Furthermore, various questions on perceptions of the task experience, such as "How easy was it to find?" and "How persuasive were they?" were asked to participants at the end of each task and the sets of questions varied depending on the characteristic and aim of the task. These questions not only provided quantitative data following a 7-point Likert Scale but also qualitative data which allowed participants to reflect on their perceptions according to the degree of their experiences and feelings and to feel more comfortable and at ease during the interviews. This was because the questions were adapted to remain relevant so that they continued the conversations and delved deeper into specific aspects of their experiences related to the question. It was found that asking closed-end questions was a quintessential part of the interviews whereby the participants could evaluate the website in depth in line with the specific question whereas an open-ended question like "How do you feel about this new app?" would elicit various responses from participants, however, it was noted that data processing could be challenging, and a meaningful outcome may not be produced due to individual levels of responses without having a fixed set of scope and range (Sharp et al., 2019)2.
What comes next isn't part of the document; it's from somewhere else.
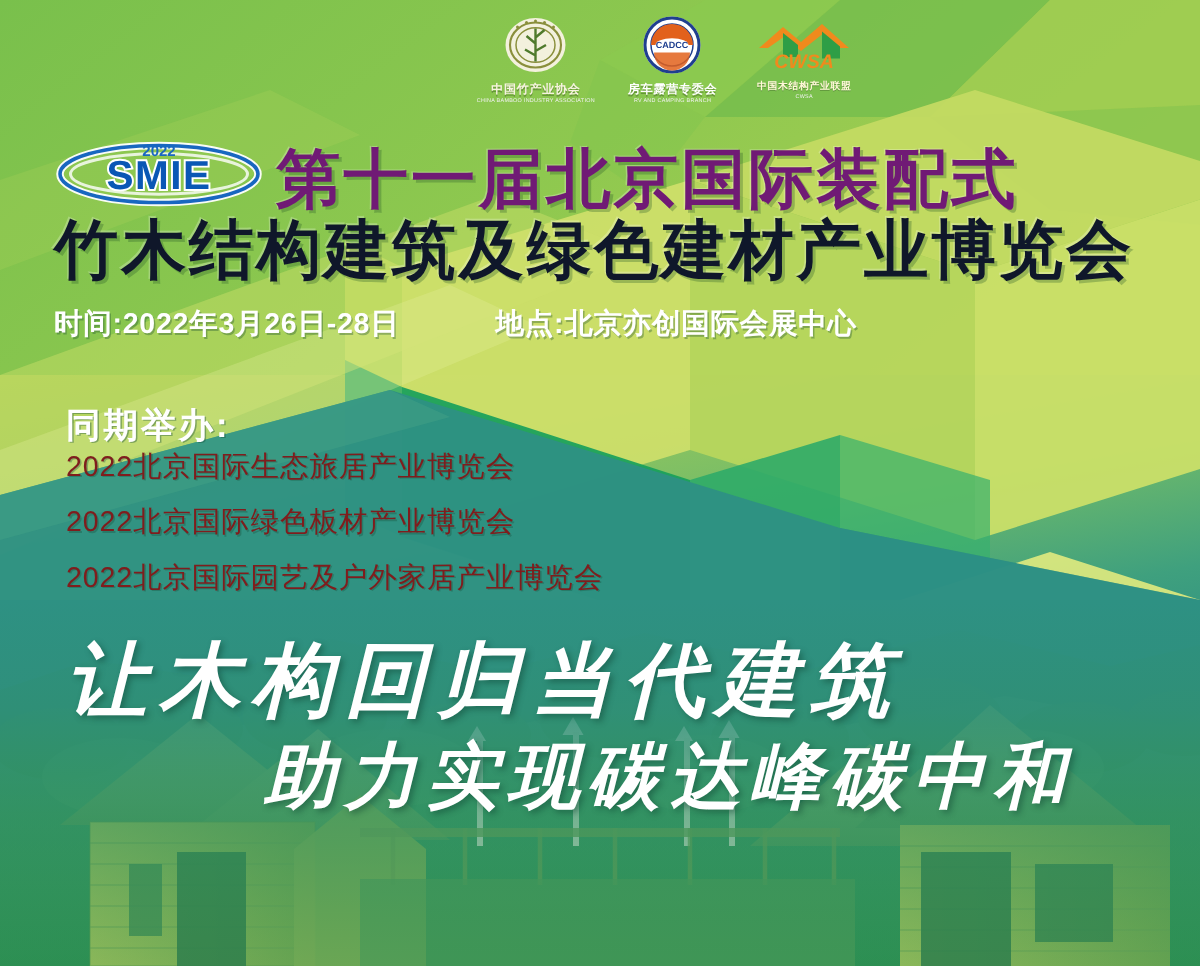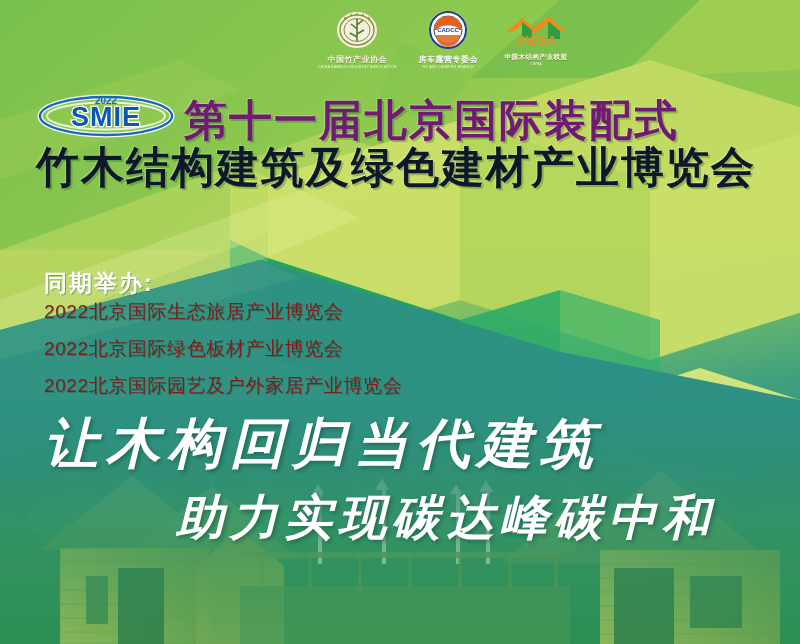"时间:2022年3月26日-28日" div.meta { html: none -> <div> <span>时间:2022年3月26日-28日</span> <span>地点:北京亦创国际会展中心</span> </div> }
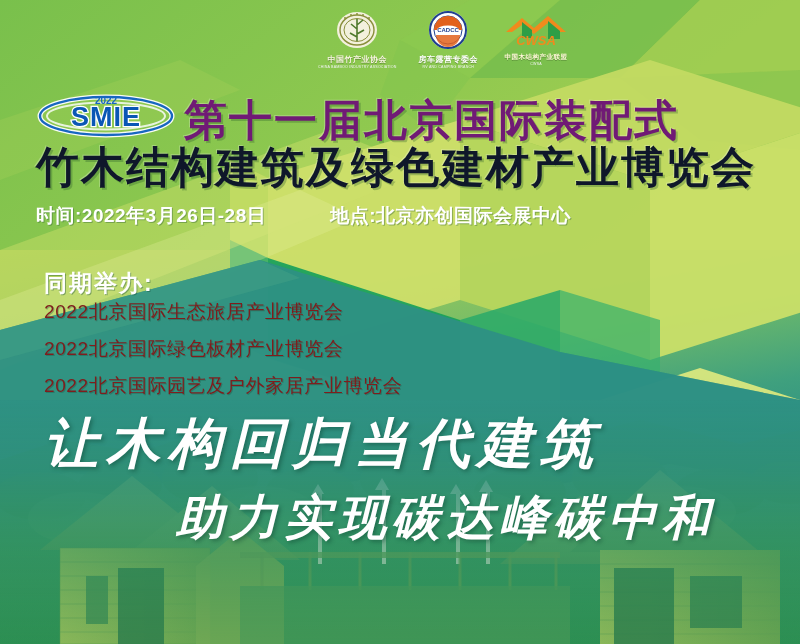"让木构回归当代建筑" .slogan1 { top: 408px -> 418px }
At the end of each interview, the participants were given a link (refer to Appendix 6) to fill out the post-assessment questionnaire, SUS to quantify their perceptions of the overall user experience of the website.

Data Analysis

Qualitative data analysis

As Sharp et al (2019) state, an inductive approach was adopted to extract concepts from the data and identify themes (thematic analysis) which was felt to be the most appropriate way to practise data analysis considering the purpose of the usability test. As the first step of the inductive approach, the two spreadsheets were subsequently created in Microsoft Excel; one was a summary of the data which included my interpretation and analysis of the data per participant in each column and the other one was the rainbow chart with Nielson's severity ratings. A cell was filled out every time a new insight, whether it was positive or negative, was found in the notes. Whenever there was a lack of clarity, perhaps unsurprising given the time gap between the two activities, video recordings were re-watched to confirm understanding and context if necessary. Thanks to the keywords in the notes, it was straightforward to locate when conversations happened as the video recordings allowed one to search for a keyword from a transcript and play the timeline that matched the keyword instantly. Each column of the summary spreadsheet was completed, and one column of the rainbow chart was filled out with the usability problems thereafter. Duplication of usability problems was not considered during this stage. Instead, gathering all the problems on the rainbow chart was focused on. Even though the tests aimed at finding usability problems with the website, some participants furnished positive feedback on things they found interesting or strikingly different from their expectations.

An affinity diagram was not created although it is the most common technique to explore data, identify themes, and organize them in groups since data analysis should be done by myself relying on intuition based on years of experience as a designer rather than taking notes for every single problem and de-duplicating them. Having said that, the reliability of the process cannot be questioned as identifying themes was done independently and manually. In other words, the thematic analysis took place mentally by juxtaposing each participant's summary with the pre-existing usability problems on the two spreadsheets: the summary and the rainbow chart respectively. In a collaborative setting, an affinity diagram would facilitate the visualization of all the usability problems on sticky notes and a discussion with other people.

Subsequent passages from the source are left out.